As acusações contra os cinco socorristas decorrem da prisão de McClain, 23, em 24 de agosto de 2019, quando os policiais responderam a uma chamada sobre uma "pessoa suspeita" usando uma máscara de esqui, de acordo com a acusação. Os agentes confrontaram McClain, um massagista, músico e amante de animais, lutaram com ele no chão e colocaram-no numa prisão carotídea quando ele regressava a casa de uma loja de conveniência com um saco de plástico com chá gelado.
O que faz com que o caso contra Cooper e Cichuniec se destaque entre outras queixas contra os paramédicos é o facto de terem diagnosticado McClain com "delírio excitado" - um termo controverso que descreve uma agitação violenta - e de lhe terem administrado o poderoso sedativo cetamina antes de ele ter sofrido um ataque cardíaco a caminho do hospital e ter morrido três dias depois, disse Candace McCoy, advogada e professora de justiça criminal no John Jay College of Criminal Justice.
McClain, que pesava 143 libras, foi estimado pelos paramédicos como pesando 200 libras e injetado com uma dose de cetamina correspondente, segundo a acusação.

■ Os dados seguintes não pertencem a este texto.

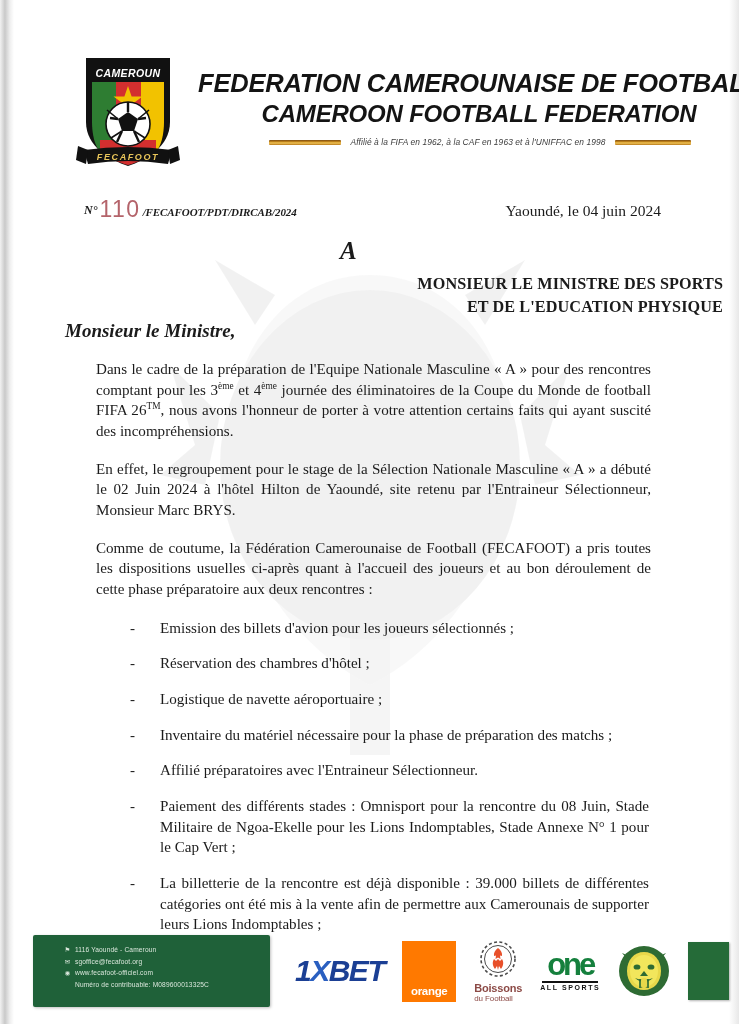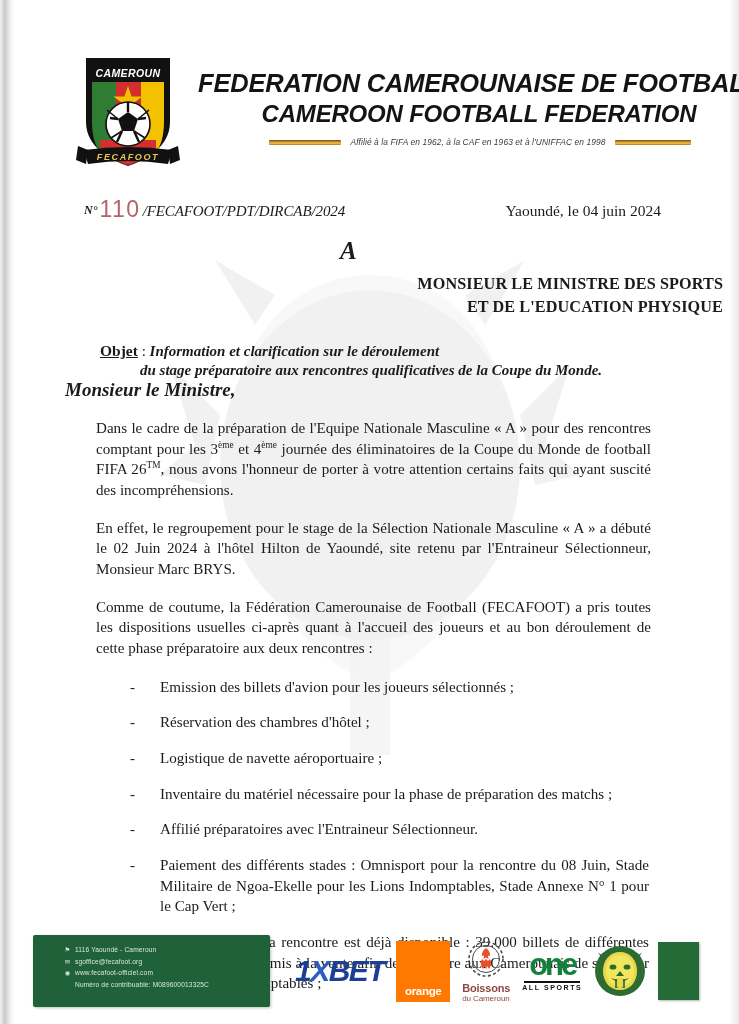--- a/index.html
+++ b/index.html
@@ -125,22 +125,22 @@
   .ref-hand {
     font-family: "Liberation Sans", sans-serif;
     color: #b4636a;
     font-size: 23px;
     letter-spacing: 1.5px;
     padding: 0 2px;
     vertical-align: -1px;
   }
   .ref-code {
     font-style: italic;
-    font-weight: normal;
-    font-size: 15px;
+    font-weight: bold;
+    font-size: 11px;
     letter-spacing: -0.1px;
   }
   .ref-date {
     font-size: 15.5px;
     white-space: nowrap;
   }
 
   
   .a-mark {
     text-align: center;
@@ -291,21 +291,21 @@
     line-height: 1.75;
     white-space: nowrap;
     opacity: 0.93;
   }
 
   .sponsors {
     flex: 1;
     display: flex;
     align-items: center;
     justify-content: flex-start;
-    gap: 12px;
+    gap: 18px;
     padding-left: 25px;
   }
 
   
   .sp-1xbet {
     font-family: "Liberation Sans", sans-serif;
     font-weight: bold;
     font-style: italic;
     font-size: 30px;
     letter-spacing: -1.5px;
@@ -467,26 +467,20 @@
       </div>
       <div class="ref-date">Yaoundé, le 04 juin 2024</div>
     </div>
 
     <div class="a-mark">A</div>
     <div class="addressee">
       <div class="addressee-line">MONSIEUR LE MINISTRE DES SPORTS</div>
       <div class="addressee-line">ET DE L'EDUCATION PHYSIQUE</div>
     </div>
 
-    <div class="objet">
-      <div class="objet-l1">
-        <span class="objet-label">Objet</span><span class="objet-colon"> : </span><span class="objet-val">Information et clarification sur le déroulement</span>
-      </div>
-      <div class="objet-l2">du stage préparatoire aux rencontres qualificatives de la Coupe du Monde.</div>
-    </div>
 
     <div class="salutation">Monsieur le Ministre,</div>
 
     <div class="body-block">
 
       <div class="para"><span>Dans le cadre de la préparation de l'Equipe Nationale Masculine « A » pour des rencontres comptant pour les 3</span><sup>ème</sup><span> et 4</span><sup>ème</sup><span> journée des éliminatoires de la Coupe du Monde de football FIFA 26</span><sup>TM</sup><span>, nous avons l'honneur de porter à votre attention certains faits qui ayant suscité des incompréhensions.</span></div>
 
       <div class="para">En effet, le regroupement pour le stage de la Sélection Nationale Masculine « A » a débuté le 02 Juin 2024 à l'hôtel Hilton de Yaoundé, site retenu par l'Entraineur Sélectionneur, Monsieur Marc BRYS.</div>
 
       <div class="para">Comme de coutume, la Fédération Camerounaise de Football (FECAFOOT) a pris toutes les dispositions usuelles ci-après quant à l'accueil des joueurs et au bon déroulement de cette phase préparatoire aux deux rencontres :</div>
@@ -557,21 +551,21 @@
             <circle cx="20" cy="20" r="17" fill="none" stroke="#4a4a4a" stroke-width="1.6" stroke-dasharray="3 2.4"></circle>
             <circle cx="20" cy="20" r="13.5" fill="none" stroke="#4a4a4a" stroke-width="1"></circle>
             <g fill="#e8502a">
               <path d="M20 9 C17 11 15.5 14 16 17 L18 16.5 L17.5 20 L20 18.5 L22.5 20 L22 16.5 L24 17 C24.5 14 23 11 20 9 Z"></path>
               <path d="M16 20 C14 23 14.5 27 17 30 L19 27 L20 31 L21 27 L23 30 C25.5 27 26 23 24 20 L22 22 L20 20 L18 22 Z"></path>
             </g>
           </svg>
         </div>
         <div class="boissons-text">
           <span class="b1">Boissons</span>
-          <span class="b2">du Cameroun</span>
+          <span class="b2">du Football</span>
         </div>
       </div>
 
       <div class="sp-one">
         <div class="one-word">one</div>
         <div class="one-rule"></div>
         <div class="one-sub">ALL SPORTS</div>
       </div>
 
       <div class="sp-lion">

Cooper e Cichuniec foram suspensos de suas funções em setembro de 2021 após serem acusados criminalmente, disse à CNN um porta-voz da Divisão de Instalações de Saúde e Serviços Médicos de Emergência do Departamento de Saúde Pública e Meio Ambiente do Colorado. O departamento tomará a decisão de remover suas certificações dependendo do resultado do julgamento, disse o porta-voz.
O fator cetamina
Os advogados de defesa dos três polícias de Aurora que participaram no julgamento atribuíram a morte de McClain à decisão dos paramédicos de lhe injectarem uma dose de cetamina demasiado grande para o seu tamanho. A utilização de cetamina pelas equipas de emergência para tranquilizar pessoas contra a sua vontade suscitou controvérsia e desencadeou investigações em vários estados.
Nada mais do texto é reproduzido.